▶ Task statement: Use the entries below and reproduce exactly the lines from the one containing "Norway | Designations: 861 -> 689" down to the one containing "Ukraine | Designations: 658 -> 526", both of them included.

Records from a data source:
-- -- --

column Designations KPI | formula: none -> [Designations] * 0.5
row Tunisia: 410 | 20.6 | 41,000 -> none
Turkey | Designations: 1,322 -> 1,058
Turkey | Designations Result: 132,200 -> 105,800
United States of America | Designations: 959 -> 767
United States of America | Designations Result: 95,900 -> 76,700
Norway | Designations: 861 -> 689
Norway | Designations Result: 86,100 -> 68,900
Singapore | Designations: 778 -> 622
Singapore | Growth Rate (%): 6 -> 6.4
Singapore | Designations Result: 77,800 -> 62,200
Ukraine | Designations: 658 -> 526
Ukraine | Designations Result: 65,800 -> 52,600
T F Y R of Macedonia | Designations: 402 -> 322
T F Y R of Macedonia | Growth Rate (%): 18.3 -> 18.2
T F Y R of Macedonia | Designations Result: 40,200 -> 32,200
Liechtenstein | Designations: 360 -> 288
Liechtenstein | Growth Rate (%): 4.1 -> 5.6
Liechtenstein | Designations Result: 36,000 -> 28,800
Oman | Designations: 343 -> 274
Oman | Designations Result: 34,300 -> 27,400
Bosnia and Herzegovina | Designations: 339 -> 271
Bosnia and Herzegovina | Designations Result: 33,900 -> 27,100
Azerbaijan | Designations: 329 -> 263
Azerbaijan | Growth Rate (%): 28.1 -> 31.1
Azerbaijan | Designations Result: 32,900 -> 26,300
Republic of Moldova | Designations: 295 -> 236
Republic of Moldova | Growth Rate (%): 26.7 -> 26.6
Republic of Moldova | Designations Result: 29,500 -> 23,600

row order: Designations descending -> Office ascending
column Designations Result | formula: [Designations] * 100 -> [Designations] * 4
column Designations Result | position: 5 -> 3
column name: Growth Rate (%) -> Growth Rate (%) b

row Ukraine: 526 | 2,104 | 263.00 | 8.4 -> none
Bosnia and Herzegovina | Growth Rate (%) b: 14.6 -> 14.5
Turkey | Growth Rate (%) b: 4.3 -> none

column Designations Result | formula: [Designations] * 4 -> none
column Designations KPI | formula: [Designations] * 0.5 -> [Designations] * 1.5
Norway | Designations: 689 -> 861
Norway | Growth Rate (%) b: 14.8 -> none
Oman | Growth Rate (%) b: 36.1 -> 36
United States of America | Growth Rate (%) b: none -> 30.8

-- -- --

▶ Result for this exercise:
Norway | Designations: 861 -> 689
Norway | Designations Result: 86,100 -> 68,900
Singapore | Designations: 778 -> 622
Singapore | Growth Rate (%): 6 -> 6.4
Singapore | Designations Result: 77,800 -> 62,200
Ukraine | Designations: 658 -> 526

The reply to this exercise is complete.